The air temperature just broke 70 degrees for the first time in months, and you know what that means: it’s time to buy a spool of new fishing line. And a bag of hooks, and a new fishing rod, and a new spinning reel, and, and, and…

Wait a sec—this is all wrong. You won’t need to buy just one of these items. You’ll need to purchase a big batch of each, in assorted shapes and sizes. So before you break out that wad of cash you’ve been saving up (hiding from your significant other) all winter, read on. We're going to make sure you get the most for your money by sharing these five tips.

fishing tackle

Are you ready to buy a ton of fishing tackle? We certainly hope so.
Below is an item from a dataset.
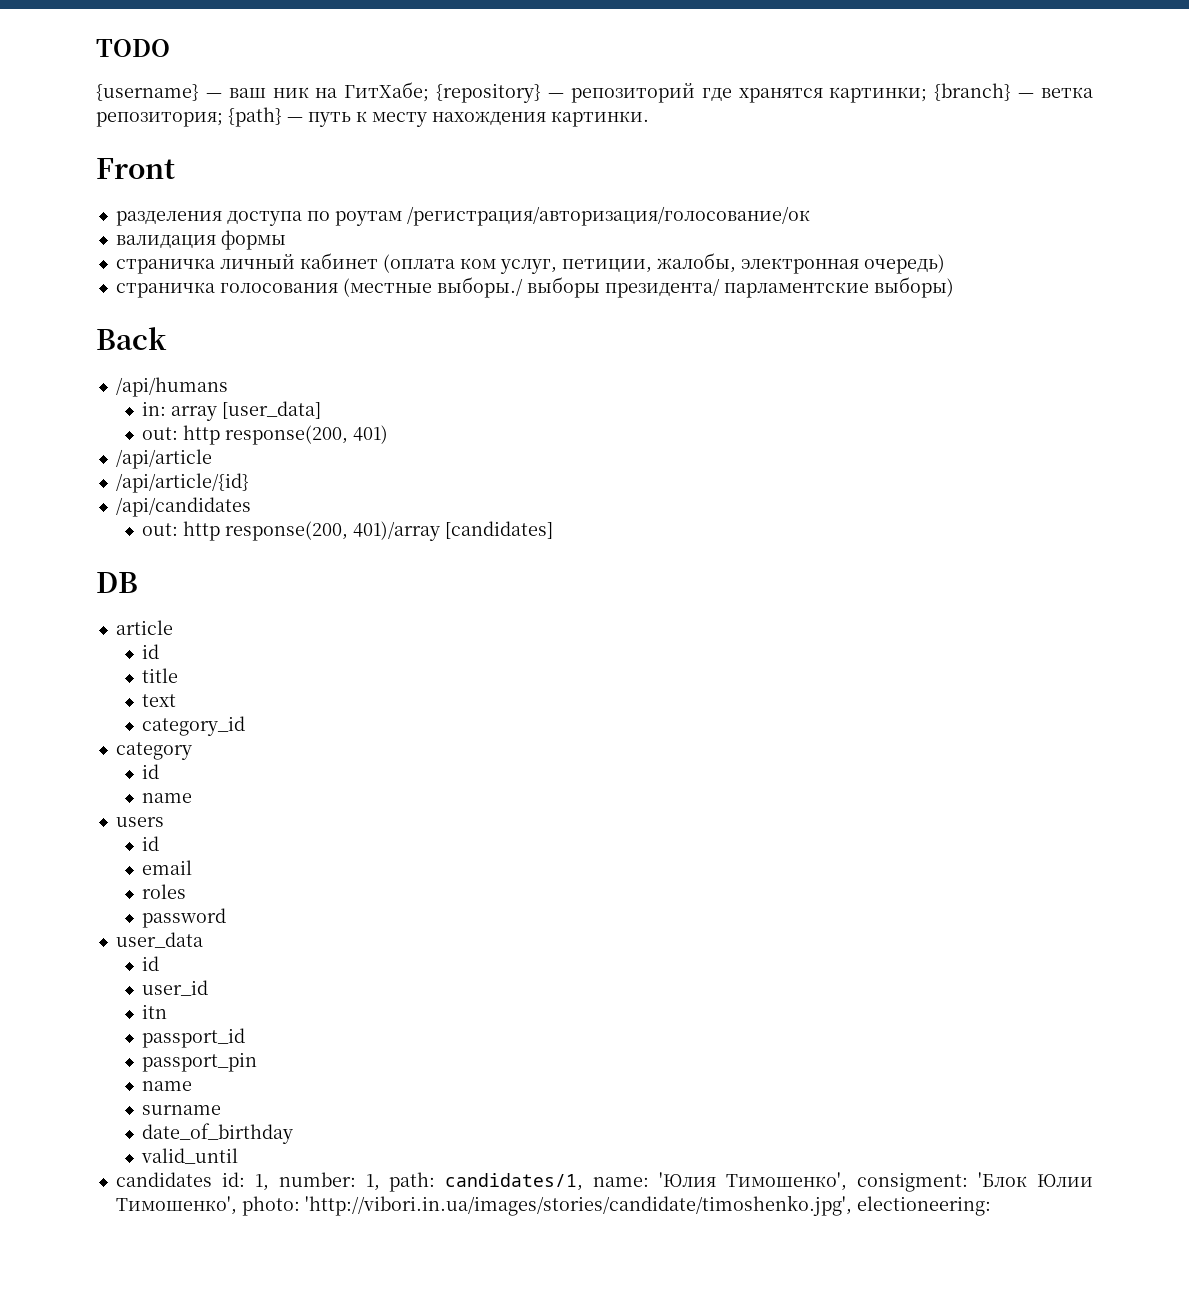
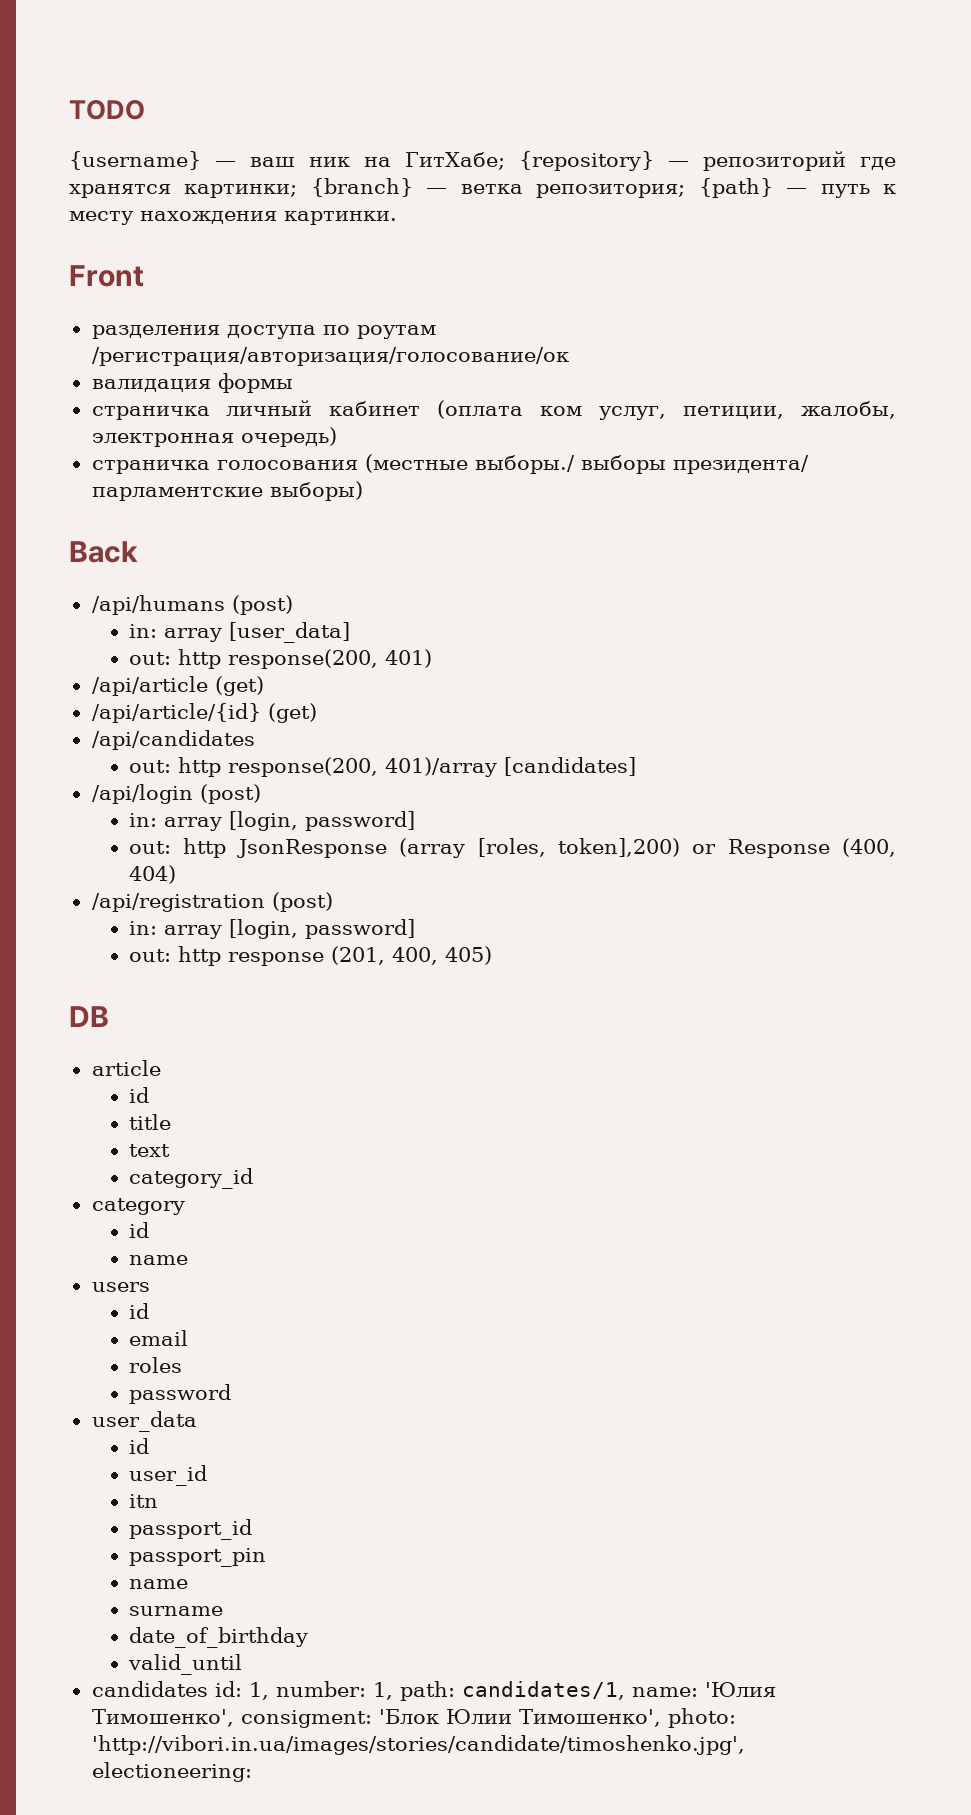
(228, 387) none -> [231,595,293,615] (post)
(212, 459) none -> [214,676,264,696] (get)
(249, 483) none -> [267,703,317,723] (get)
(553, 530) none -> [91,784,261,804] [129,811,416,831] [129,838,897,858] [129,865,177,884] [91,892,333,912] [129,919,416,939] [129,946,493,966] // /api/login (post) // in: array [login, password] // out: http JsonResponse (array [roles, token],200) or Response (400, 404) // /api/registration (post) // in: array [login, password] // out: http response (201, 400, 405)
Tackle Buying Tip #1: Shop the Internet. Note I said “shop,” not necessarily “buy”. It’s fine to buy tackle online, but you need to be 100-percent sure you’re getting what you think you’re getting. Many manufacturers use different systems of measurement, and it can be hard to figure out if that #6 swivel is bigger than or smaller than the other guy’s #8. When you’re doing research on tackle on-line, steer away from suppliers that merely re-print the manufacturer’s blather and look for sites that offer unique reviews and information about the products. And, of course, price matters—the less you pay for one item, the more money you’ll have left for others. Also, make sure you go with a reputable shop that will talk to you on the phone, and fix the problems that may arise. One of my favorites is Alltackle, because a real human answers their phones, and will be happy to help you figure out what’s what before you buy.

Tackle Buying Tip #2: Buy in bulk. I am not talking about getting the large bag of hook, instead of the small one—I’m talking about buying the crate of hooks. Not only will you save money in the long run, you’ll also have to re-order less often. Plus, you’ll be the envy of the neighborhood, soon as word gets out about the tackle warehouse in your basement.

Tackle Buying Tip #3: Never buy a rod before you've held it, and felt its weight and action first-hand. Invariably, you’ll wish it was a little heavier, or a little lighter, or a little faster, or a little slower. (For some in-depth tips on choosing fishing rods, watch our video on How to Choose the Best Spinning Rod.)

Tackle Buying Tip #4: Buy in the off-season. This may not help you much at the moment, but keep it in mind for the future. Tackle outlets discount their off-season inventory, just as clothing stores discount their winter parkas when spring arrives. Right now is a great time to buy ice fishing tackle, for example. And come November, you should stock up on gear that you’ll need in August.

Tackle Buying Tip #5: Never buy reels with monofilament pre-spooled. You don’t know how long that line’s been on there, and (especially when buying relatively inexpensive combo rigs) it may be left over from last season. Line that’s been sitting on a reel for that long can have tons of memory, and if it’s been exposed to sunlight, may be considerably weaker than it once was—monofilament has a limited life-span and can be compromised by UV rays. Make sure you get the most out of your line, by having it spooled up fresh.

There you have it, folks, five tackle buying tips that will help you get through the spring. Now get out there, and buy! Buy! Buy!